Robson Couto. wrote at 25 Feb 2015, 16.13:

Nice Work!I love having some time to read(carefully) about your hacks. When you said about the possibility of it being assumed a bomb I remenbered one time when i had to go to the bank and was with a electronics kit in the bag. I was nervous because that the guard would ask to see whats inside of the bag and see a nice 4 digit 7 segment display on the top of some wires and boards, that could be a delicate situation. Hahaha.

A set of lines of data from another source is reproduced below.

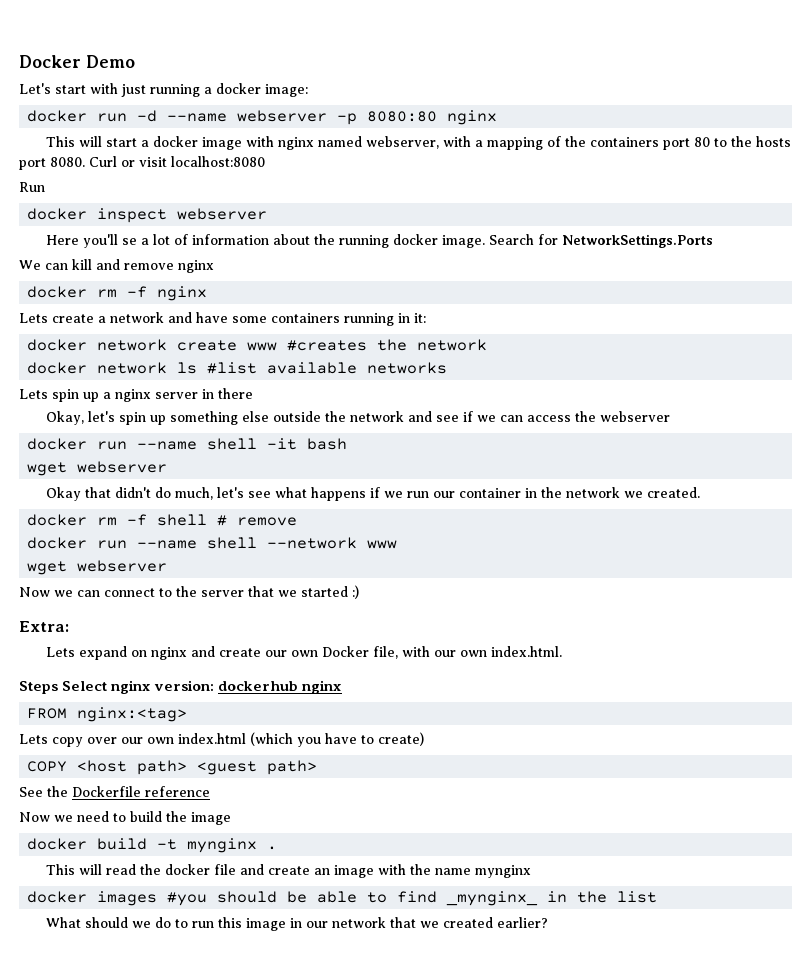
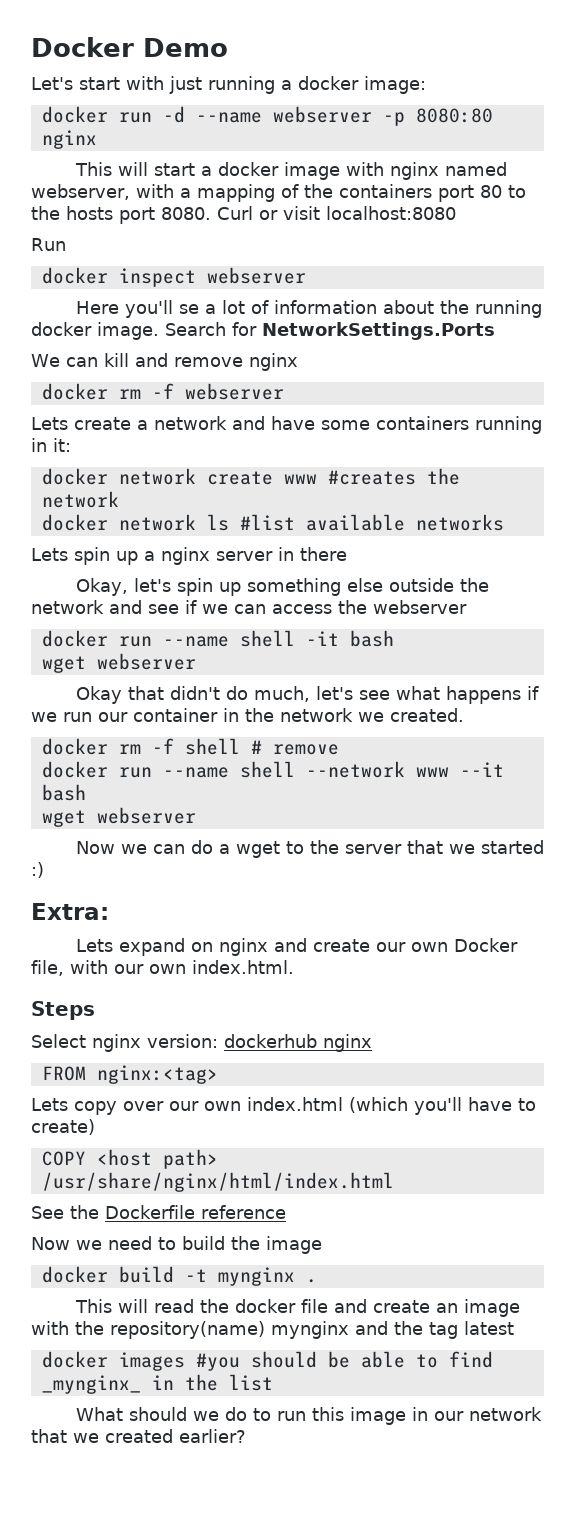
- docker rm -f nginx
+ docker rm -f webserver
- docker run --name shell --network www
+ docker run --name shell --network www --it bash
- Now we can connect to the server that we started :)
+ Now we can do a wget to the server that we started :)
- Steps Select nginx version: dockerhub nginx
+ Steps
+ Select nginx version: dockerhub nginx
- Lets copy over our own index.html (which you have to create)
+ Lets copy over our own index.html (which you'll have to create)
- COPY <host path> <guest path>
+ COPY <host path> /usr/share/nginx/html/index.html
- This will read the docker file and create an image with the name mynginx
+ This will read the docker file and create an image with the repository(name) mynginx and the tag latest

Martin wrote at 17 May 2011, 19.01:

When I saw your circuit with the 4 H-Briodges, I immediately asked myself, why you didn't drive your speaker in full-bridge configuration. At the cost of just one transistor or CMOS-Inverter you could have saved some energy and the output cap if you use 2/4 of the L293 for each side of the speaker. I'm sure the speaker would be loud enough with 14V_pp.

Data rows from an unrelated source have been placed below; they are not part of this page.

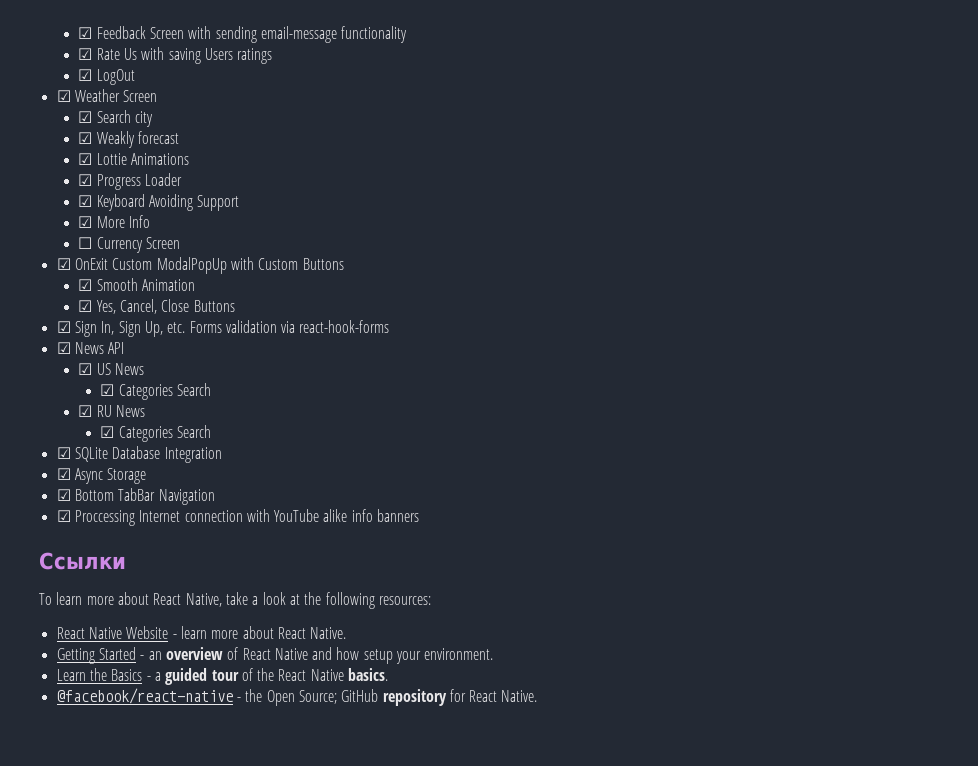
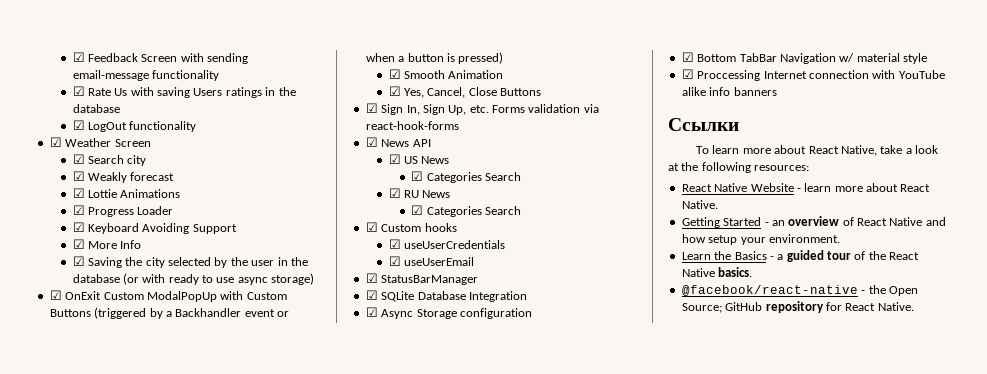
- ☑ Rate Us with saving Users ratings
+ ☑ Rate Us with saving Users ratings in the database
- ☑ LogOut
+ ☑ LogOut functionality
- ☐ Currency Screen
+ ☑ Saving the city selected by the user in the database (or with ready to use async storage)
- ☑ OnExit Custom ModalPopUp with Custom Buttons
+ ☑ OnExit Custom ModalPopUp with Custom Buttons (triggered by a Backhandler event or when a button is pressed)
+ ☑ Custom hooks
+ ☑ useUserCredentials
+ ☑ useUserEmail
+ ☑ StatusBarManager
- ☑ Async Storage
+ ☑ Async Storage configuration
- ☑ Bottom TabBar Navigation
+ ☑ Bottom TabBar Navigation w/ material style

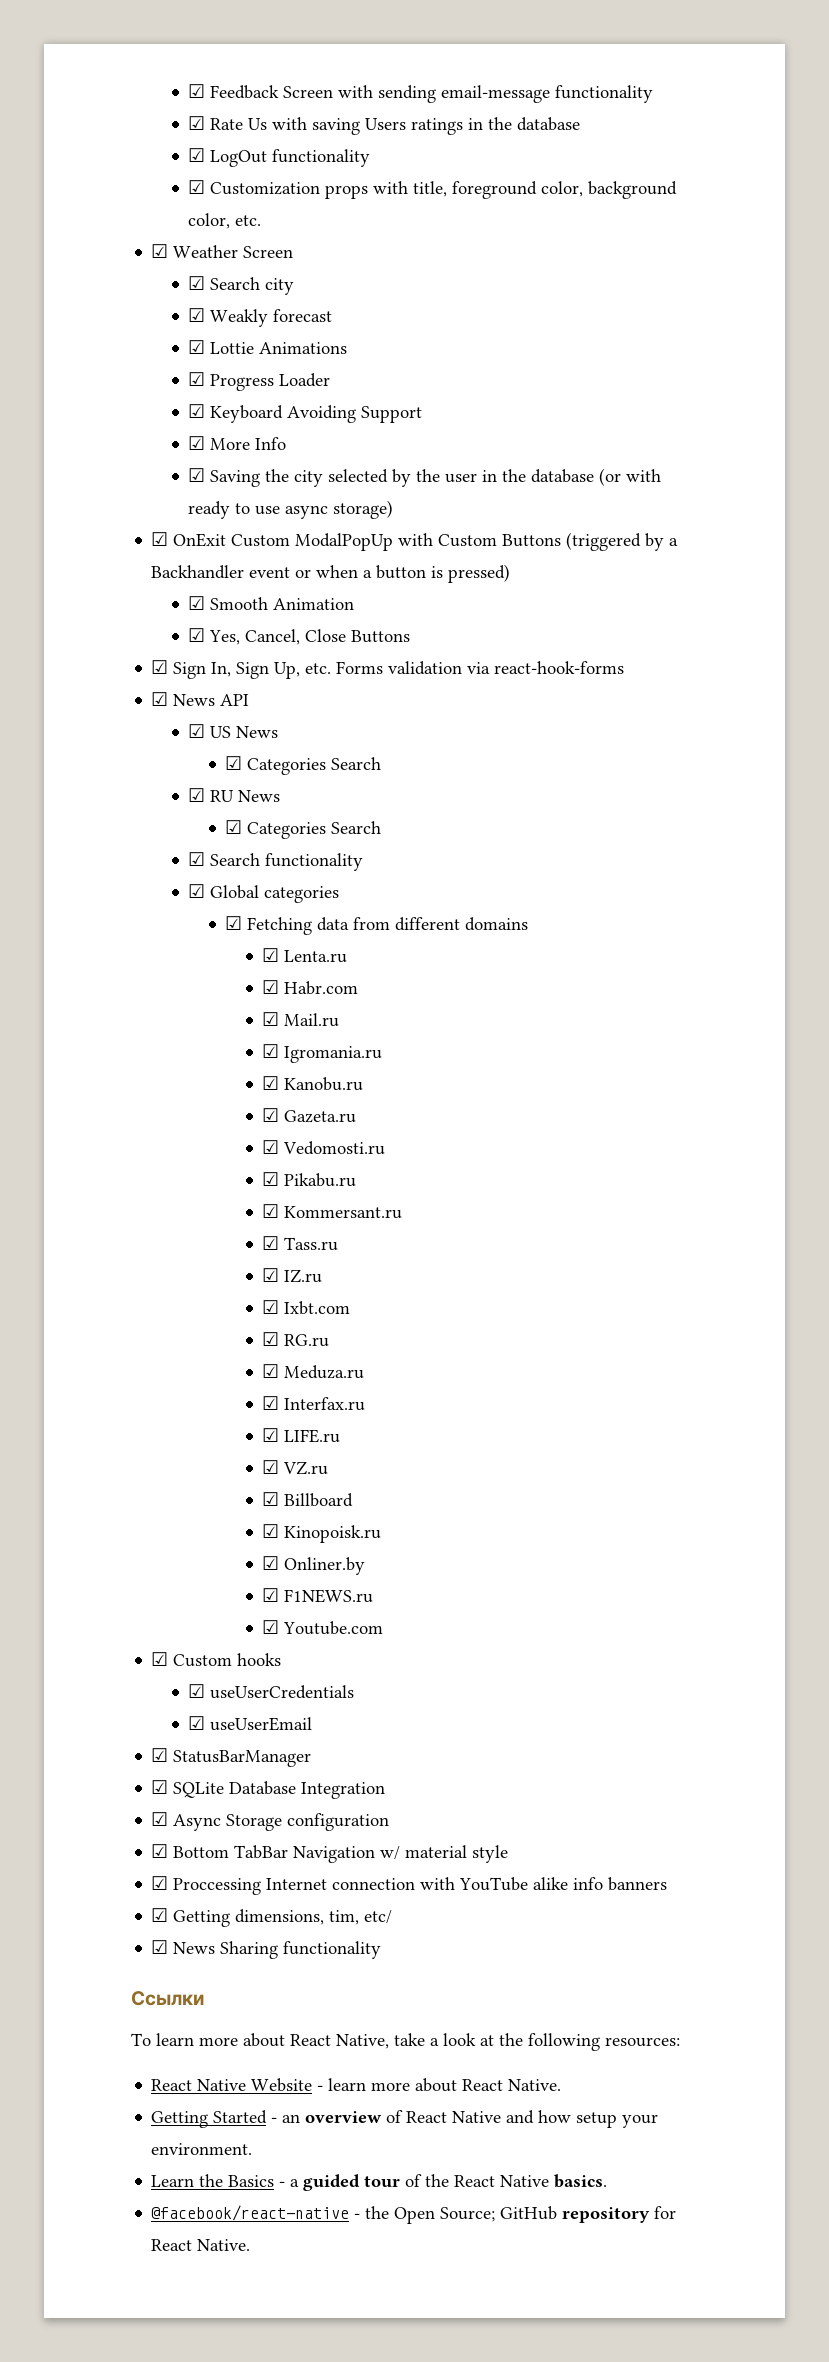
+ ☑ Customization props with title, foreground color, background color, etc.
+ ☑ Search functionality
+ ☑ Global categories
+ ☑ Fetching data from different domains
+ ☑ Lenta.ru
+ ☑ Habr.com
+ ☑ Mail.ru
+ ☑ Igromania.ru
+ ☑ Kanobu.ru
+ ☑ Gazeta.ru
+ ☑ Vedomosti.ru
+ ☑ Pikabu.ru
+ ☑ Kommersant.ru
+ ☑ Tass.ru
+ ☑ IZ.ru
+ ☑ Ixbt.com
+ ☑ RG.ru
+ ☑ Meduza.ru
+ ☑ Interfax.ru
+ ☑ LIFE.ru
+ ☑ VZ.ru
+ ☑ Billboard
+ ☑ Kinopoisk.ru
+ ☑ Onliner.by
+ ☑ F1NEWS.ru
+ ☑ Youtube.com
+ ☑ Getting dimensions, tim, etc/
+ ☑ News Sharing functionality

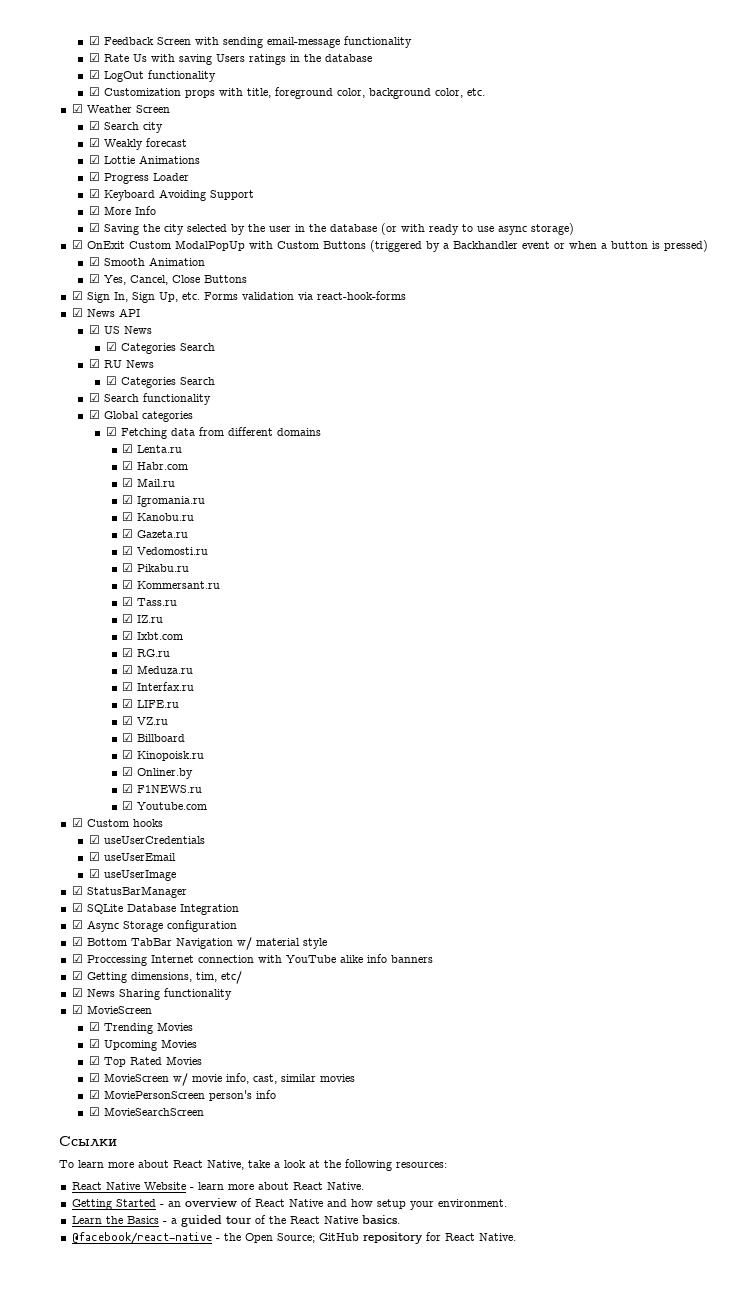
+ ☑ useUserImage
  ☑ News Sharing functionality
+ ☑ MovieScreen
+ ☑ Trending Movies
+ ☑ Upcoming Movies
+ ☑ Top Rated Movies
+ ☑ MovieScreen w/ movie info, cast, similar movies
+ ☑ MoviePersonScreen person's info
+ ☑ MovieSearchScreen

Sprite_tm wrote at 14 Apr 2011, 19.32:

Jose: Charging the LiIon-cells is done by connecting them to my lab power supply with the voltage limited ad 4.2V/cell and the current limited to 300mA. I hope they discharge slowly enough that I won't have to do it that often.

Jose wrote at 14 Apr 2011, 18.58:

Great article and even a better hack. You don't seem to mention much about the Li-Po, can you tell us a little about how you charge it?

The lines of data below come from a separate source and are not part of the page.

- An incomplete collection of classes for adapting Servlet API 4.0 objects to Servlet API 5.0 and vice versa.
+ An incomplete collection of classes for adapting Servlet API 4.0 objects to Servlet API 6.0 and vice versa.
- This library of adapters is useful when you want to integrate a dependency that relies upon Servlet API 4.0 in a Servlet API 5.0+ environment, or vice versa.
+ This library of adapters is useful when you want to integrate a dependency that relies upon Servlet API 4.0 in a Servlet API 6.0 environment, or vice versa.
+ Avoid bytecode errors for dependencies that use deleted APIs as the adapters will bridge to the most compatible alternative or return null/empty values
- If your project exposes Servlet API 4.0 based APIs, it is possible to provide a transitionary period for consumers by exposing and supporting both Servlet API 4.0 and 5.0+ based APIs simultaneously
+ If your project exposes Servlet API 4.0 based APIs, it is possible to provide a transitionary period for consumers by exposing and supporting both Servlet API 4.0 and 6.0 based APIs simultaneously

Sprite_tm wrote at 14 Apr 2011, 17.13:

Whoops, forgot to move that into place. Should work now.

buttim wrote at 14 Apr 2011, 16.54:

Seems like the link for the source is broken. Nice work indeed, anyway

tom wrote at 14 Apr 2011, 14.29:

Hi, thanks for sharing the cool hack. As you might know it landed on hackaday.com (which is how I got aware of it). I was impressed by the way you salvaged old parts ;)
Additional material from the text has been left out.